Alain Resnais is one of my favorite directors, and yet I only really love one of his films (Last Year at Marienbad). Hell, before this week, I had only seen one other (Hiroshima, Mon Amour). But after seeing Je t'aime, je t'aime and (deep breath now) Muriel ou Le temps d'un retour, I can't help but love him all the more for what he does, even if what he does only makes distant sense to me.
More than almost any other director I can think of (more than any other I can think of at the time), Resnais is fascinated with and willing to grapple with the very form of cinema. It doesn't surprise me at all that he entered film school with the notion that "there was something important in cinema, which was the manipulation of time through editing" (Foundas). In all four of these films, the past is a nearly tangible presence, as it, the present, and the future and/or imaginary events become fused together, weaving in and out of each other even as some essential narrative barrels forward. For anyone interested in the movies, this is an incredibly exciting concept, made all the more so by the fact that Resnais was working in this mold over forty years ago (this year was the 50th anniversary of Hiroshima, Mon Amour, and Resnais still has a new film playing at festivals worldwide).
So that's why, even when I find his execution a tad clumsy (the phrase, "even his failures demonstrate his ambition" was never more fitting), I can't help but love the director himself, and his films as an extent of his ongoing experiment. In Je t'aime, a man is released from a hospital after attempting suicide and instantly enrolled to be the first human experiment in time travel - what follows is clearly the inspiration for Eternal Sunshine of the Spotless Mind as the man becomes lost in time, reliving fragments of the relationship that drove him to depression. While his execution is far from perfect (the gravity of the situation isn't quite as tangible as it should be), the ideas inherent in the conceit are fascinating, and one can fill in the blanks without much effort.

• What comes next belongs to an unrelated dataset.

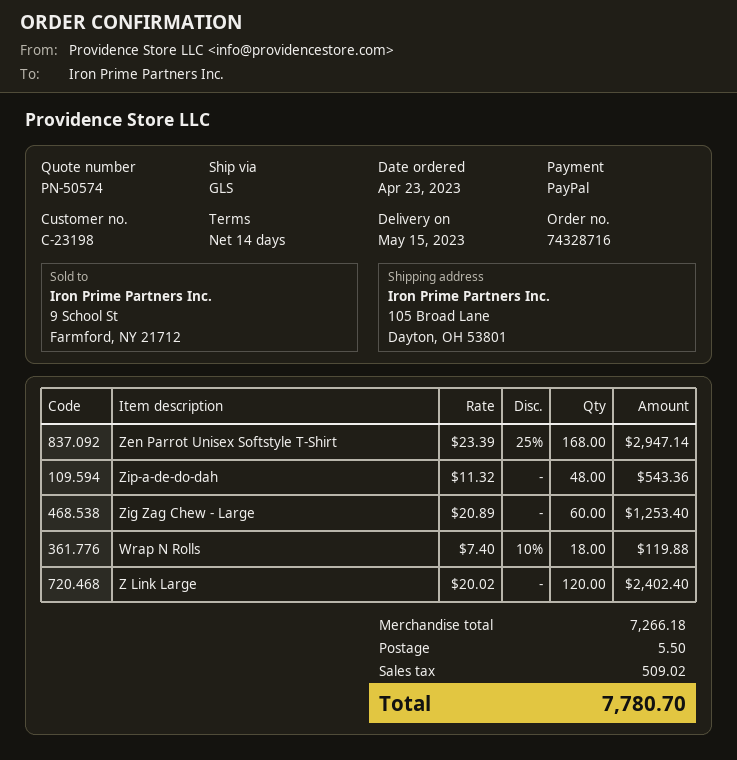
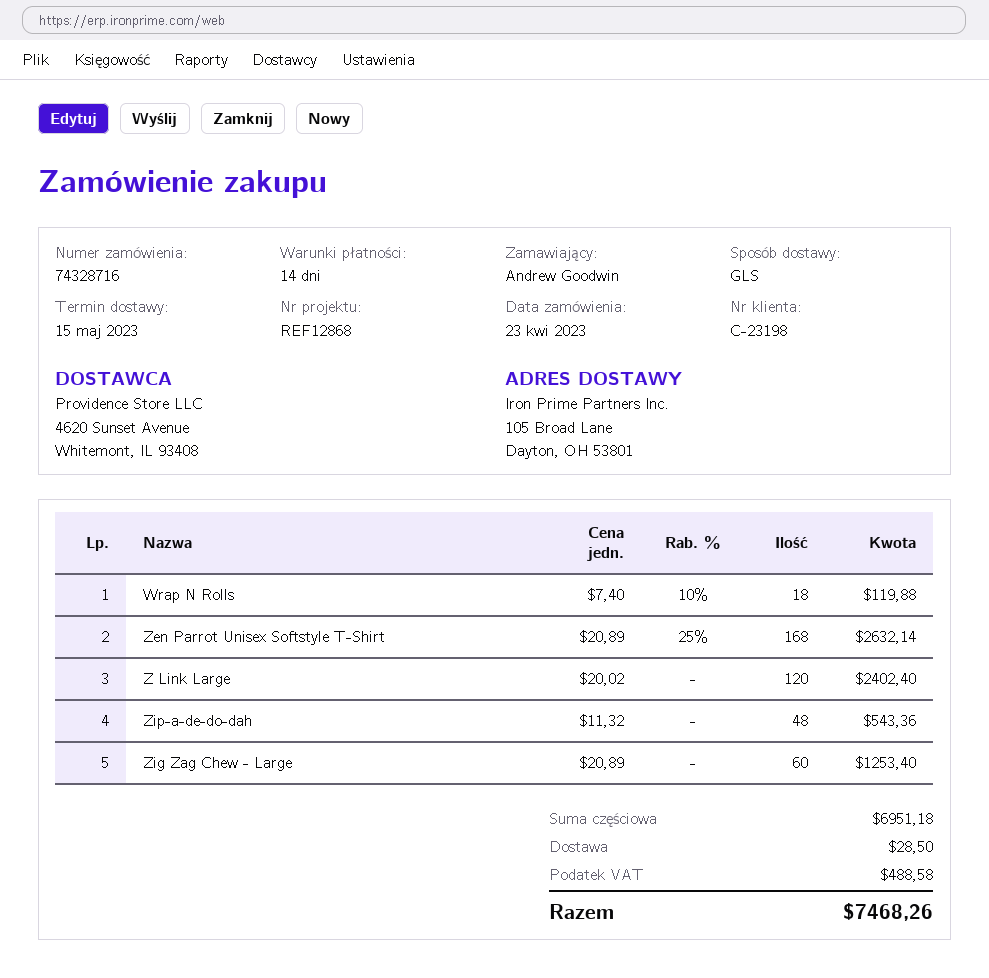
Zen Parrot Unisex Softstyle T-Shirt: 168 x 23.39 - 25% = 2947.14 -> 168 x 20.89 - 25% = 2632.14
subtotal: 7266.18 -> 6951.18
shipping: 5.50 -> 28.50
tax: 509.02 -> 488.58
total: 7780.70 -> 7468.26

Muriel is much more difficult, perhaps moreso than Last Year at Marienbad. Then again, with Muriel, I'm actually convinced after the first viewing that there is something happening here; I was less than certain that was the case with Marienbad, though a subsequent viewing would disprove that. I'm still totally unsure what to make of it, and its very liberal use of jump cuts to weave through time makes it impossible to forge a grasp on the narrative the first time through, or even to be certain of your emotional footing, something that wasn't a problem with Marienbad.
But again, these feel like minor quibbles when taking into account the ambition of Resnais' vision - to call it revolutionary is to rely on cliches, but without a doubt its effects are keenly felt today. You have him to thank pretty much anytime a director plays with continuity and/or reality (Vanilla Sky, Eternal Sunshine, Memento, The Science of Sleep, Synecdoche, New York, among many others owe a tremendous debt), never mind his accomplishments in cinematography (the hallways in The Shining would not be nearly so endless if not for Last Year at Marienbad).
Beyond sorting out specific influences, artistic mediums becomes greater when certain artists approach them. Film itself is better for Alain Resnais having worked in it.